Data extracts ▸
• • • • • • •
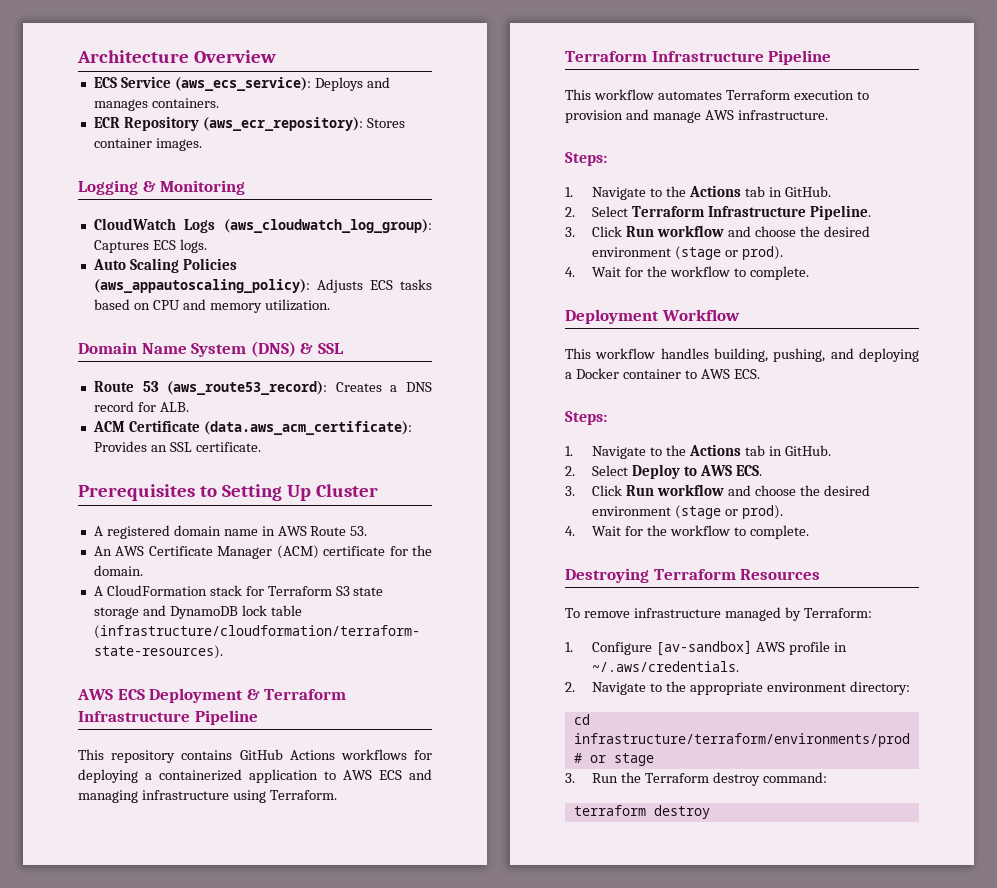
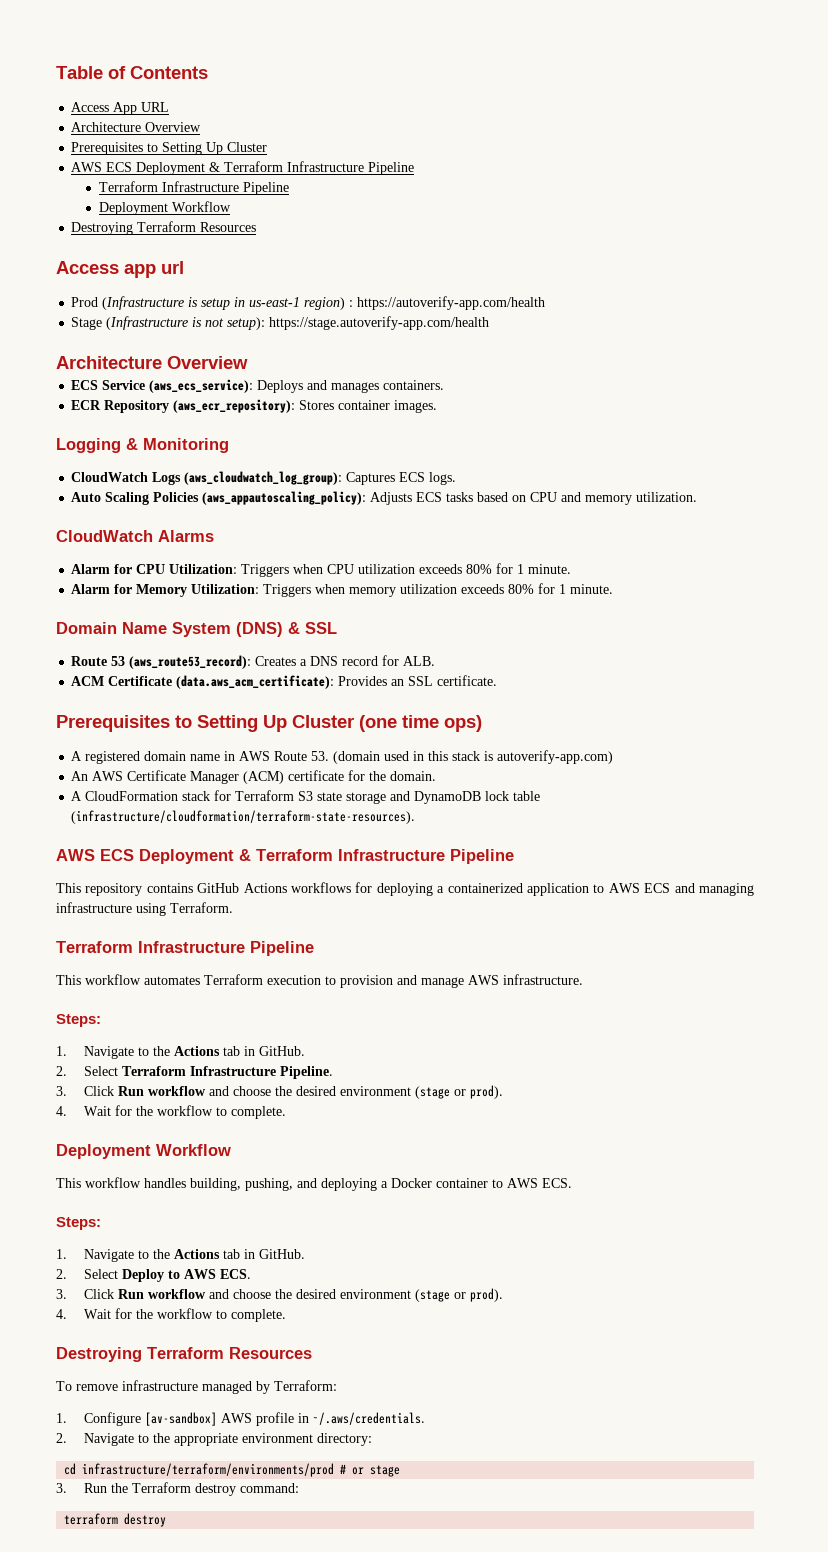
+ Table of Contents
+ Access App URL
+ Architecture Overview
+ Prerequisites to Setting Up Cluster
+ AWS ECS Deployment & Terraform Infrastructure Pipeline
+ Terraform Infrastructure Pipeline
+ Deployment Workflow
+ Destroying Terraform Resources
+ Access app url
+ Prod (Infrastructure is setup in us-east-1 region) : https://autoverify-app.com/health
+ Stage (Infrastructure is not setup): https://stage.autoverify-app.com/health
+ CloudWatch Alarms
+ Alarm for CPU Utilization: Triggers when CPU utilization exceeds 80% for 1 minute.
+ Alarm for Memory Utilization: Triggers when memory utilization exceeds 80% for 1 minute.
- Prerequisites to Setting Up Cluster
+ Prerequisites to Setting Up Cluster (one time ops)
- A registered domain name in AWS Route 53.
+ A registered domain name in AWS Route 53. (domain used in this stack is autoverify-app.com)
• • • • • • •
Copy out every entry above, character for character, excluding pictures.

+ Table of Contents
+ Access App URL
+ Architecture Overview
+ Prerequisites to Setting Up Cluster
+ AWS ECS Deployment & Terraform Infrastructure Pipeline
+ Terraform Infrastructure Pipeline
+ Deployment Workflow
+ Destroying Terraform Resources
+ Access app url
+ Prod (Infrastructure is setup in us-east-1 region) : https://autoverify-app.com/health
+ Stage (Infrastructure is not setup): https://stage.autoverify-app.com/health
+ CloudWatch Alarms
+ Alarm for CPU Utilization: Triggers when CPU utilization exceeds 80% for 1 minute.
+ Alarm for Memory Utilization: Triggers when memory utilization exceeds 80% for 1 minute.
- Prerequisites to Setting Up Cluster
+ Prerequisites to Setting Up Cluster (one time ops)
- A registered domain name in AWS Route 53.
+ A registered domain name in AWS Route 53. (domain used in this stack is autoverify-app.com)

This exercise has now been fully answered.